Ñanderu también creó a Aña Tüpa, el dios del mal. Este dios pronto se convertiría en el más soberbio de todos, nunca sería considerado con nadie, ni siquiera con el creador. Poseía la extraña cualidad de ser múltiple, es decir podía transformarse en cualquier forma de vida. Su ambición era tanta que en un futuro podría llegar a dominar todos los poderes de los dioses y convertirse en su único dueño.
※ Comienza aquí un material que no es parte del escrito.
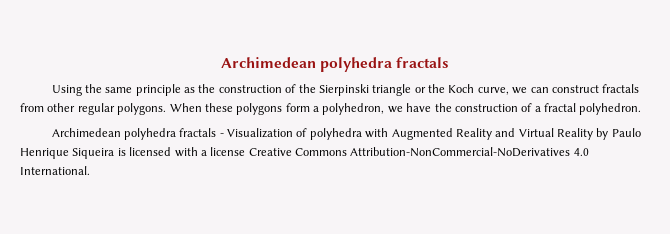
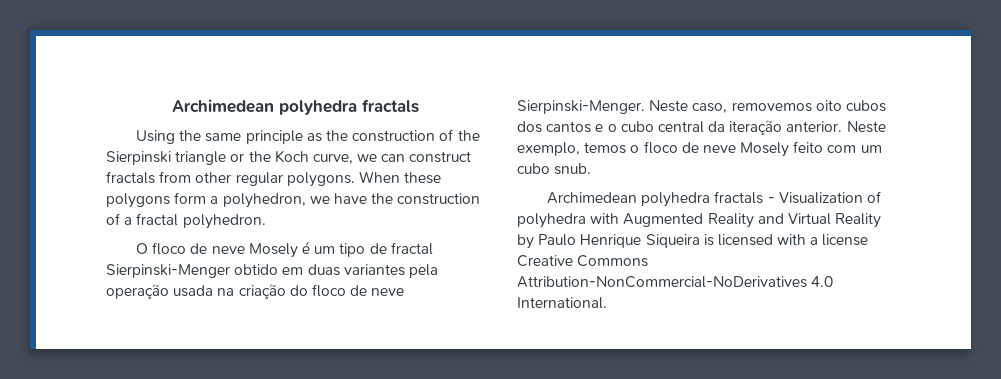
+ O floco de neve Mosely é um tipo de fractal Sierpinski-Menger obtido em duas variantes pela operação usada na criação do floco de neve Sierpinski-Menger. Neste caso, removemos oito cubos dos cantos e o cubo central da iteração anterior. Neste exemplo, temos o floco de neve Mosely feito com um cubo snub.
El creador disfrutaba de la compañía que los Tüpa le proporcionaban, le gustaba notar las diferencias que había entre unos y otros. Justamente lo primero que aprendió de su iniciativa hecha realidad fue descubrir esa “diferencia” y la necesidad que con ella surgió. Es que hasta entonces sólo había existido él y cuando vio que esa diferencia consistía en: tú, aquél, ése, yo, etc. comprendió que había la necesidad de configurar algún código para comunicarse entre sí. Antes él no tuvo aquella necesidad, porque actuaba y hablaba a través del pensamiento. De esta manera nació “la palabra”, el primer lenguaje oral. Ñanderu estaba muy contento, ahora podía hablar.
Pasó el tiempo y los dioses se preguntaron cuál sería la razón o el sentido de sus vidas. Estaban aburridos de deambular por el espacio infinito sin rumbo alguno, a pesar que podían estar en un lugar y casi al mismo tiempo en otro a la velocidad del pensamiento. Poco a poco se fueron dando cuenta del poder que cada uno de ellos tenía, era tan grande el poder que tenían que podían realizar acciones con sólo pensar o desearlo.
Las visitas al creador dejaron de ser frecuentes, ya no les interesaba escuchar sus consejos. El tiempo de obediencia de los dioses había terminado, los Tüpa se rebelaron y abandonaron a Ñanderu, quien vivió nuevamente en soledad por mucho tiempo, mientras pensaba y pensaba muy dentro de él:
- ¿De qué me sirvió haber creado a seres tan inteligentes y poderosos que por lo visto pueden valerse por sí mismos sin mi ayuda? ¡Tal vez sea prudente destruirlos!
Luego recapacitó y se dio cuenta que no tenía ningún sentido destruir algo que había creado con tanto esfuerzo y dedicación e inmediatamente convocó a todos a una gran reunión donde se determinaría el destino de cada uno de ellos.